Nevertheless, it is a testament to Ogren’s research that it raises questions beyond the scope of its analysis. His findings make a valuable contribution to the field, and future scholars who grapple with the historical relationship between Judaism and Christianity will undoubtedly cite this work. While the opacity and complexity of Kabbalah may continue to stymie scholarly inquiry, it behooves us to understand how Hebraic ideas have influenced major early American thinkers.


[1] William Pencak, Jews and Gentiles in Early America, 1654-1800 (Ann Arbor: University of Michigan Press, 2005), 1; see also the estimates here compared to national census data since 1790.

[2] For a book focused on Jewish perspectives, see Laura Arnold Leibman, Messianism, Secrecy, & Mysticism: A New Interpretation of Early American Jewish Life (Portland, OR: Vallentine Mitchell, 2013). Notably, Leibman does not include Monis in her book, reflecting the tensions surrounding his Jewish identity.

[3] See, e.g., Eisig Silberschlag, “Judah Monis in Light of an Unpublished Manuscript,” Proceedings of the American Academy for Jewish Research 46/47, Part II (1979-1980): 495-529; Rachel Wamsley, “Teaching Hebrew to the Puritans” (adapted from her 2018 article).

[4] See, e.g., Shalom Goldman, God’s Sacred Tongue: Hebrew and the American Imagination (Chapel Hill: University of North Carolina Press, 2004), 31-51; Michael Hoberman, New Israel/New England: Jews and Puritans in Early America (Amherst: University of Massachusetts Press, 2011), 86-120.

[5] Abram C. Van Engen has ably deconstructed this myth in City on a Hill: A History of American Exceptionalism (New Haven: Yale University Press, 2020).

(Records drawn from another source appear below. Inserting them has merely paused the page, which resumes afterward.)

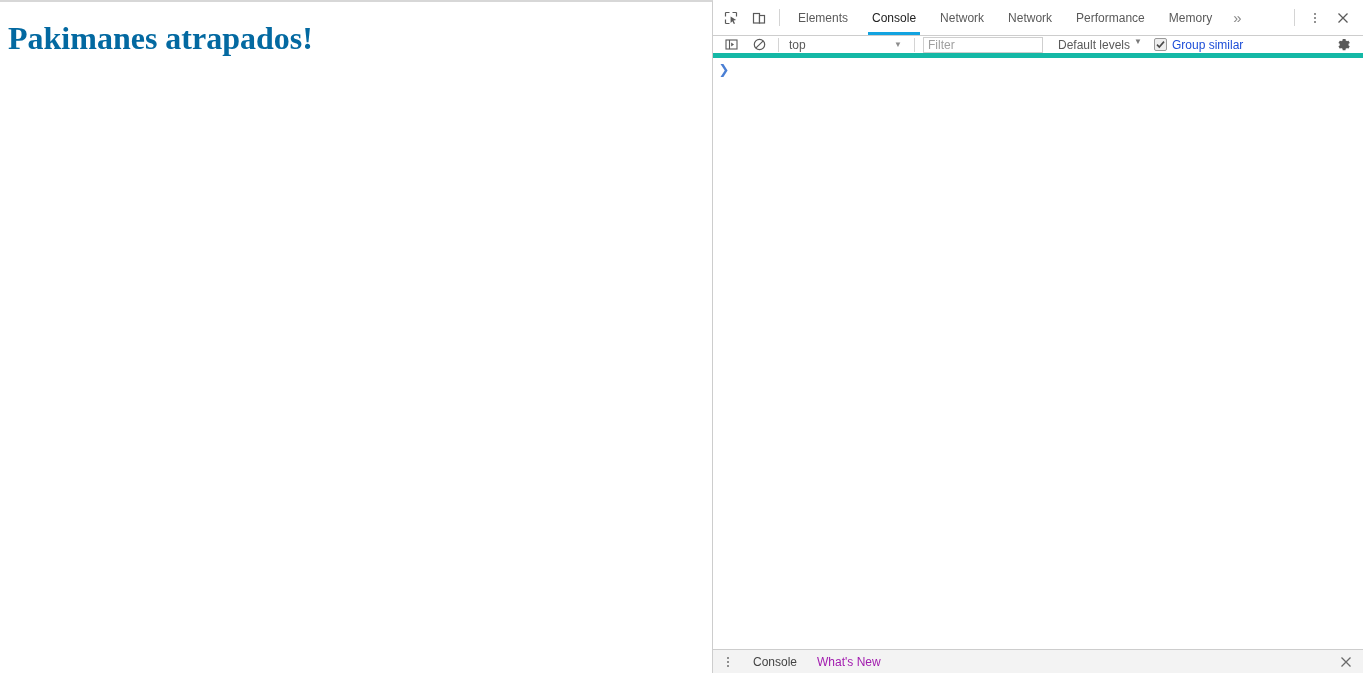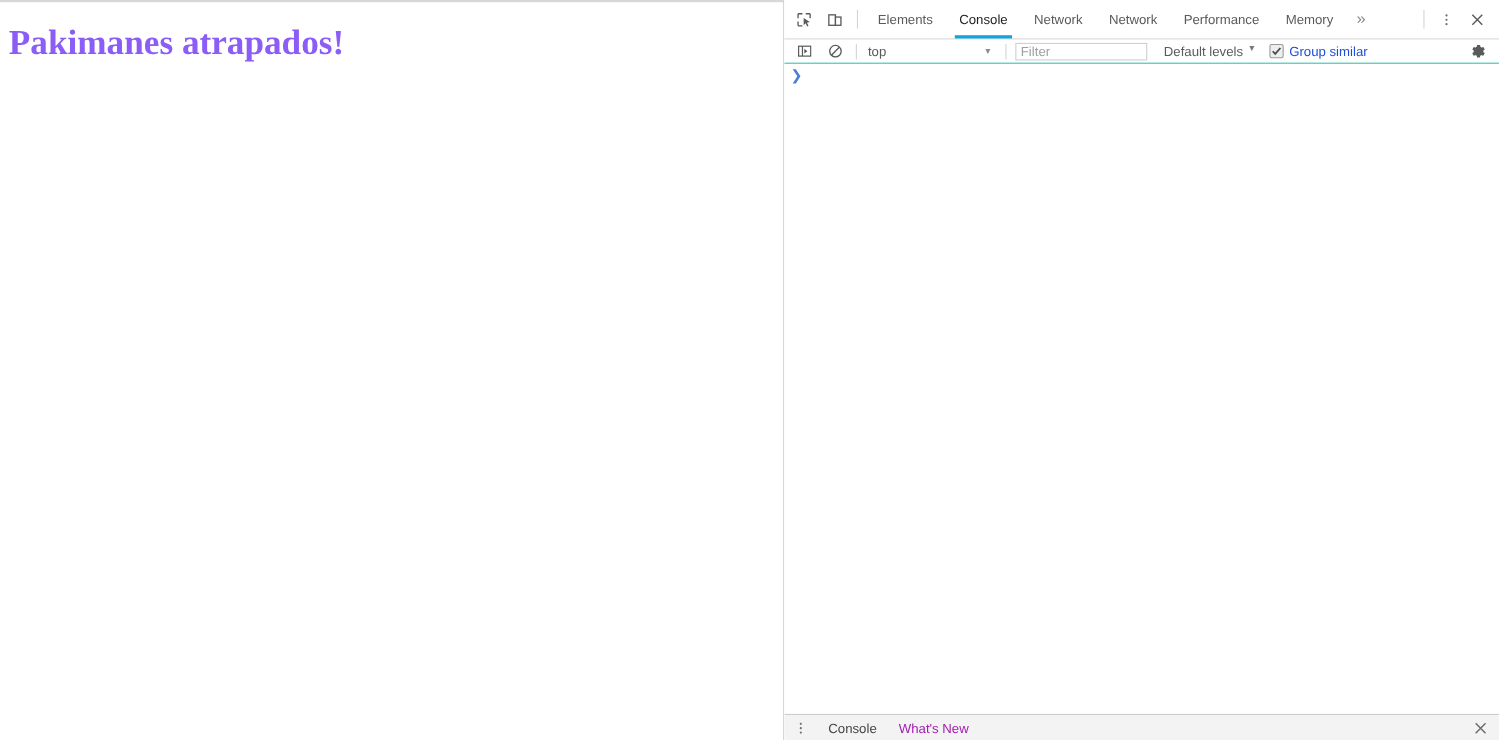--- a/index.html
+++ b/index.html
@@ -41,7 +41,7 @@
     font-family: "Liberation Serif", "DejaVu Serif", serif;
     font-size: 32px;
     font-weight: bold;
-    color: #8b5cf6;
+    color: #0369a1;
     line-height: 1.1;
     white-space: nowrap;
     letter-spacing: 0px;

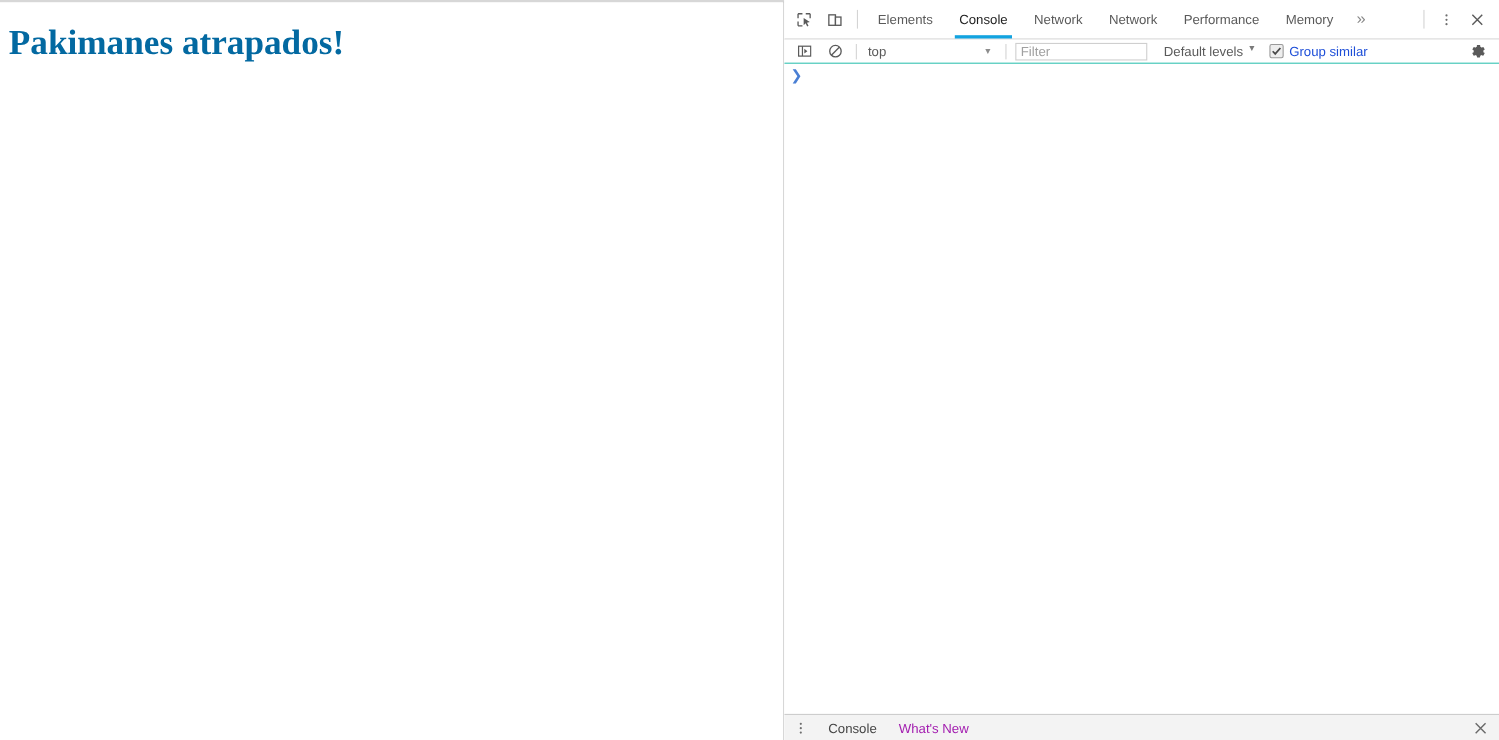--- a/index.html
+++ b/index.html
@@ -142,7 +142,7 @@
     height: 22px;
     min-height: 22px;
     background: #ffffff;
-    border-bottom: 1px solid #14b8a6;
+    border-bottom: 5px solid #14b8a6;
     display: flex;
     flex-direction: row;
     align-items: center;

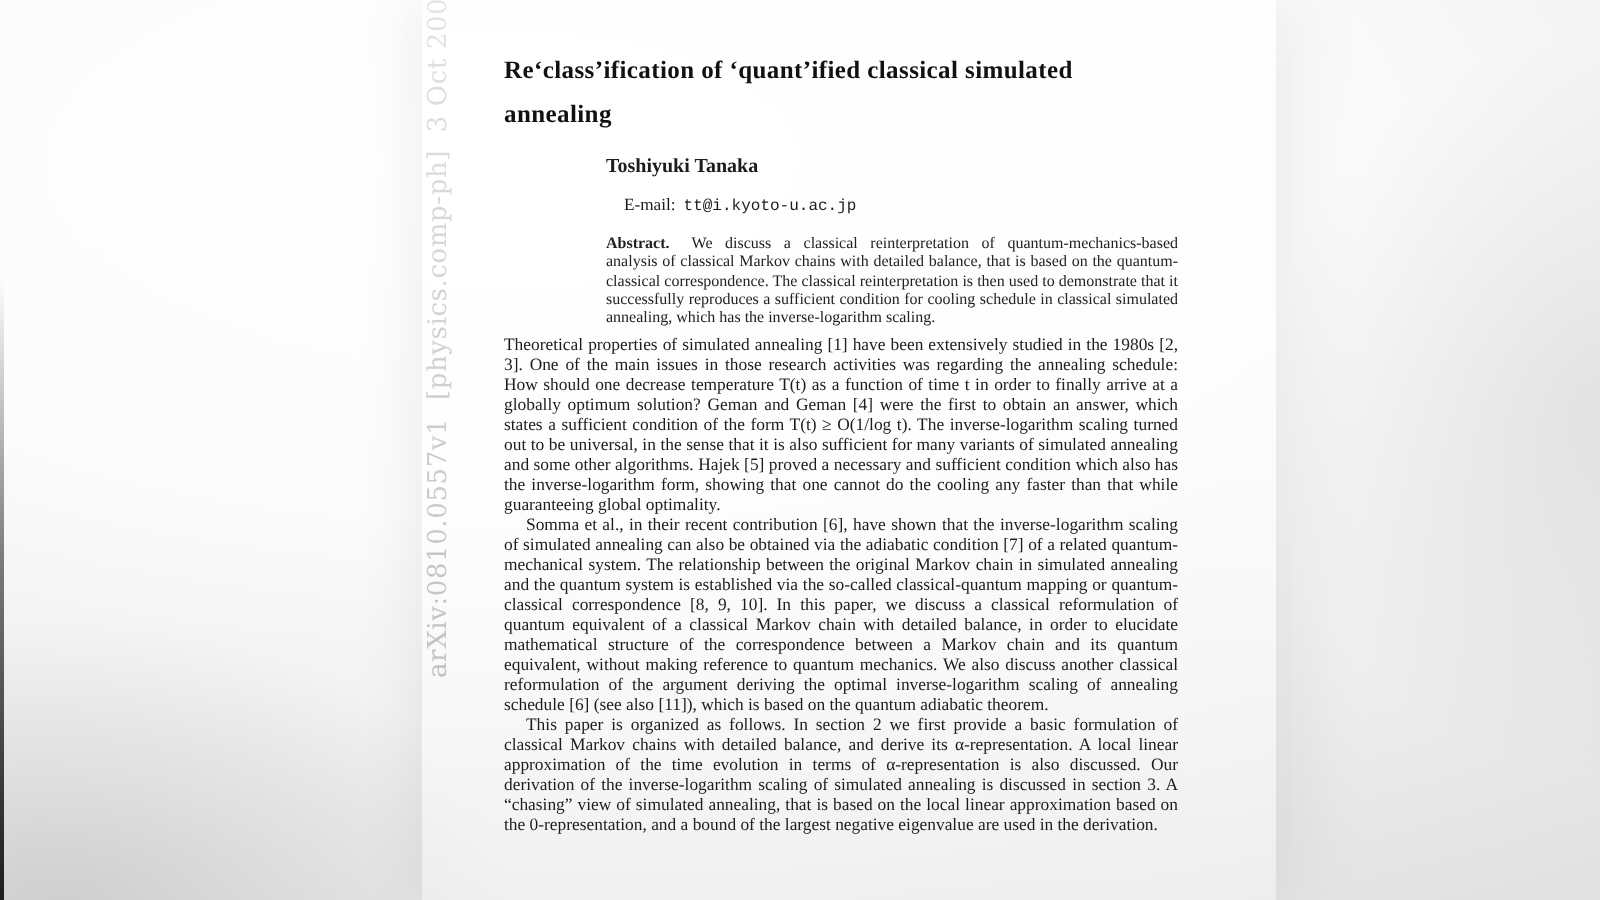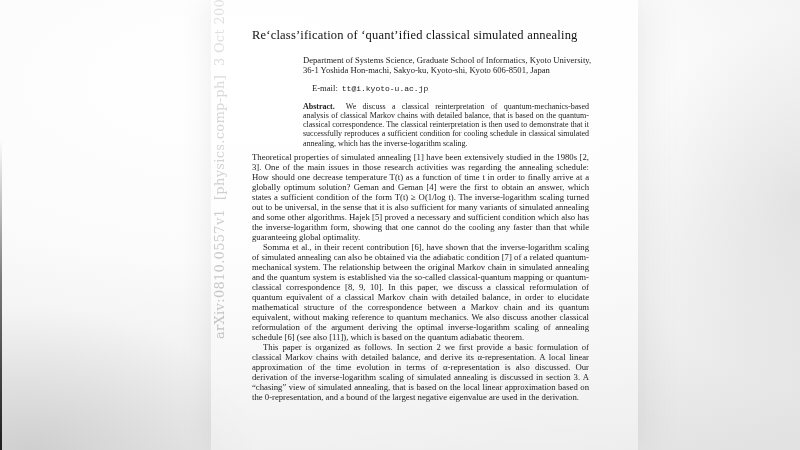--- a/index.html
+++ b/index.html
@@ -34,7 +34,7 @@
   .content { margin-left: 41px; width: 337px; }
   .title {
     margin: 24px 0 10px 0; width: 337px;
-    font-size: 12.5px; font-weight: normal; line-height: 22px; letter-spacing: 0.2px;
+    font-size: 12.5px; font-weight: bold; line-height: 22px; letter-spacing: 0.2px;
     color: #111;
   }
   .author { margin-top: 3px; margin-left: 51px; font-size: 10px; font-weight: bold; line-height: 12px; }

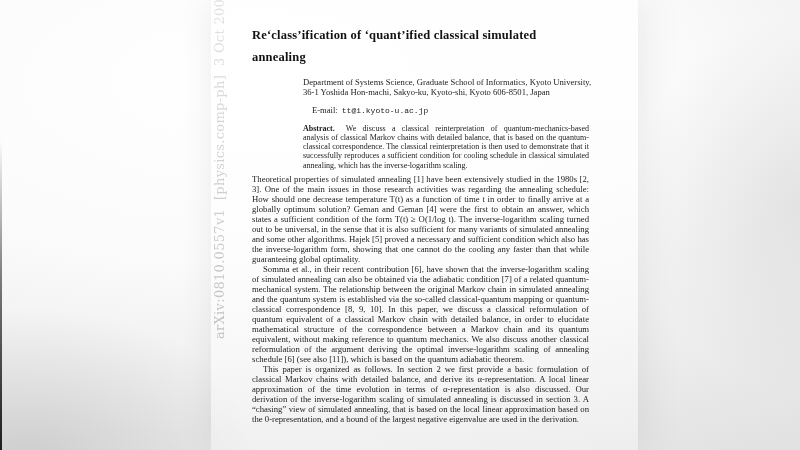--- a/index.html
+++ b/index.html
@@ -64,6 +64,7 @@
 
       <h1 class="title">Re‘class’ification of ‘quant’ified classical simulated annealing</h1>
 
+      <div class="author">Toshiyuki Tanaka</div>
 
       <div class="affil">
         <div>Department of Systems Science, Graduate School of Informatics, Kyoto University,</div>

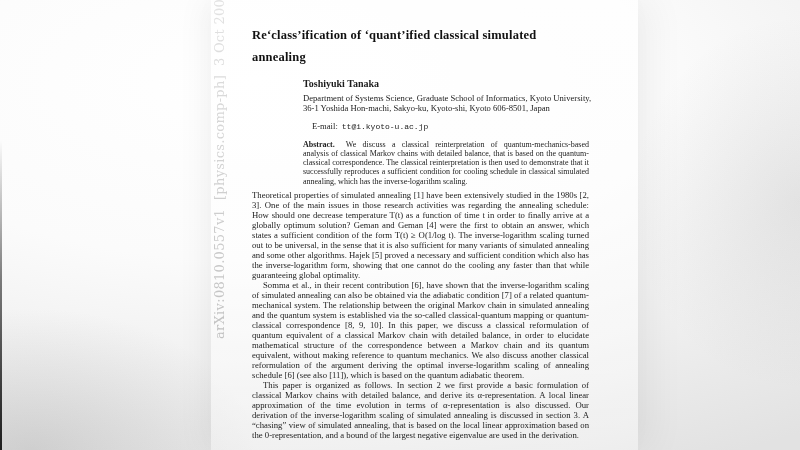--- a/index.html
+++ b/index.html
@@ -66,10 +66,6 @@
 
       <div class="author">Toshiyuki Tanaka</div>
 
-      <div class="affil">
-        <div>Department of Systems Science, Graduate School of Informatics, Kyoto University,</div>
-        <div>36-1 Yoshida Hon-machi, Sakyo-ku, Kyoto-shi, Kyoto 606-8501, Japan</div>
-      </div>
 
       <div class="email-line">
         <span>E-mail:</span><span class="email-addr">tt@i.kyoto-u.ac.jp</span>

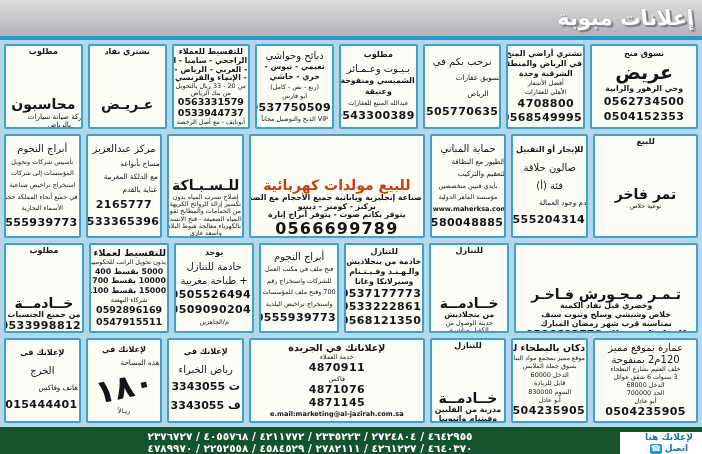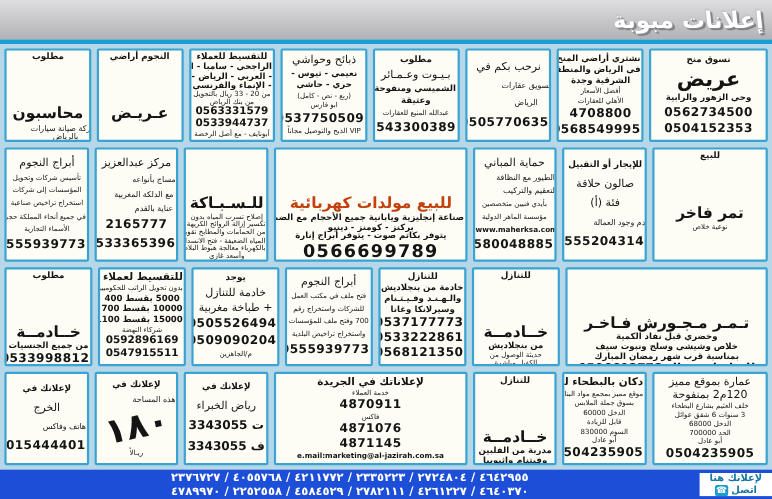--- a/index.html
+++ b/index.html
@@ -112,7 +112,7 @@
           <div class="ln tiny">أبونايف - مع أصل الرخصة</div>
         </div>
         <div class="ad">
-          <div class="ln pre">النجوم أراضي</div>
+          <div class="ln pre">نشتري نفاد</div>
           <div class="ln t1">عـريـض</div>
           <div class="ln t1">ونـمـار</div>
           <div class="ln ph">0568339695</div>

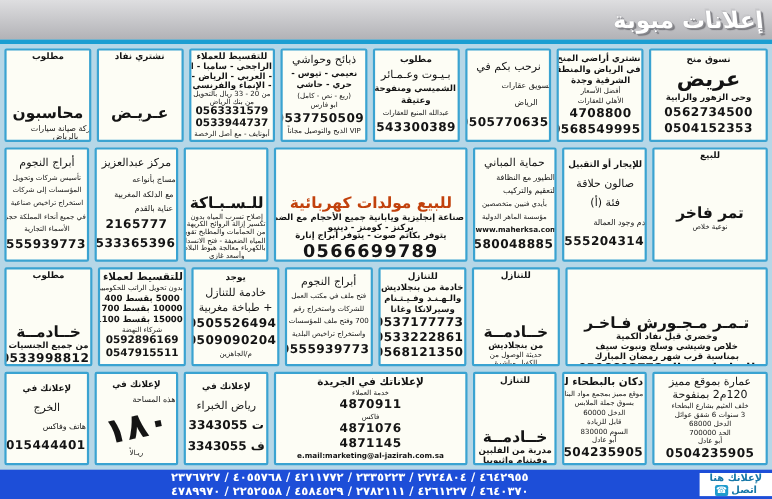--- a/index.html
+++ b/index.html
@@ -41,7 +41,7 @@
   .num{font-size:32px;font-weight:bold;line-height:1;transform:rotate(-12deg);}
 
   
-  .footer{flex:0 0 27px;background:#1d4ed8;display:flex;direction:ltr;align-items:center;margin-top:1px;}
+  .footer{flex:0 0 27px;background:#14532d;display:flex;direction:ltr;align-items:flex-end;margin-top:1px;}
   .fnums{flex:1;display:flex;flex-direction:column;justify-content:center;text-align:center;
     color:#fff;font-weight:bold;font-size:10.5px;line-height:1.15;letter-spacing:1px;}
   .fbadge{flex:0 0 66px;background:#fff;display:flex;flex-direction:column;justify-content:center;

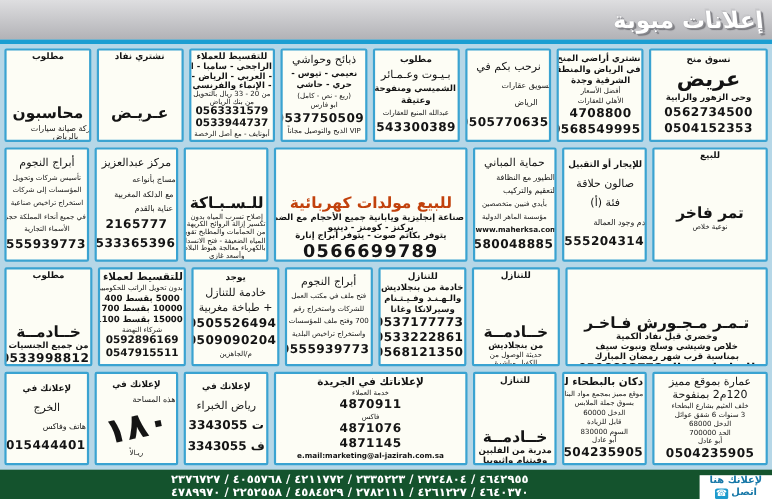--- a/index.html
+++ b/index.html
@@ -45,7 +45,7 @@
   .fnums{flex:1;display:flex;flex-direction:column;justify-content:center;text-align:center;
     color:#fff;font-weight:bold;font-size:10.5px;line-height:1.15;letter-spacing:1px;}
   .fbadge{flex:0 0 66px;background:#fff;display:flex;flex-direction:column;justify-content:center;
-    align-items:center;color:#1778a8;font-weight:bold;font-size:9px;line-height:1.2;direction:rtl;}
+    align-items:center;color:#1778a8;font-weight:bold;font-size:9px;line-height:1.2;direction:rtl;padding-left:16px;}
   .fbadge .call{display:flex;align-items:center;gap:3px;}
   .phone-ic{display:inline-block;width:12px;height:10px;background:#1e9bcd;color:#fff;font-size:8px;
     line-height:10px;text-align:center;border-radius:2px;}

[6] See, e.g., Philip C. Almond, Adam and Eve in Seventeenth-Century Thought (Cambridge: Cambridge University Press, 1999); Zachary McLeod Hutchins, Inventing Eden: Primitivism, Millennialism, and the Making of New England (New York: Oxford University Press, 2014).

[7] See, e.g., Thomas Kidd, The Protestant Interest: New England after Puritanism (New Haven: Yale University Press, 2013); Douglas L. Winiarski, Darkness Falls on the Land of Light: Experiencing Religious Awakenings in Eighteenth-Century New England (Chapel Hill: University of North Carolina Press, 2017).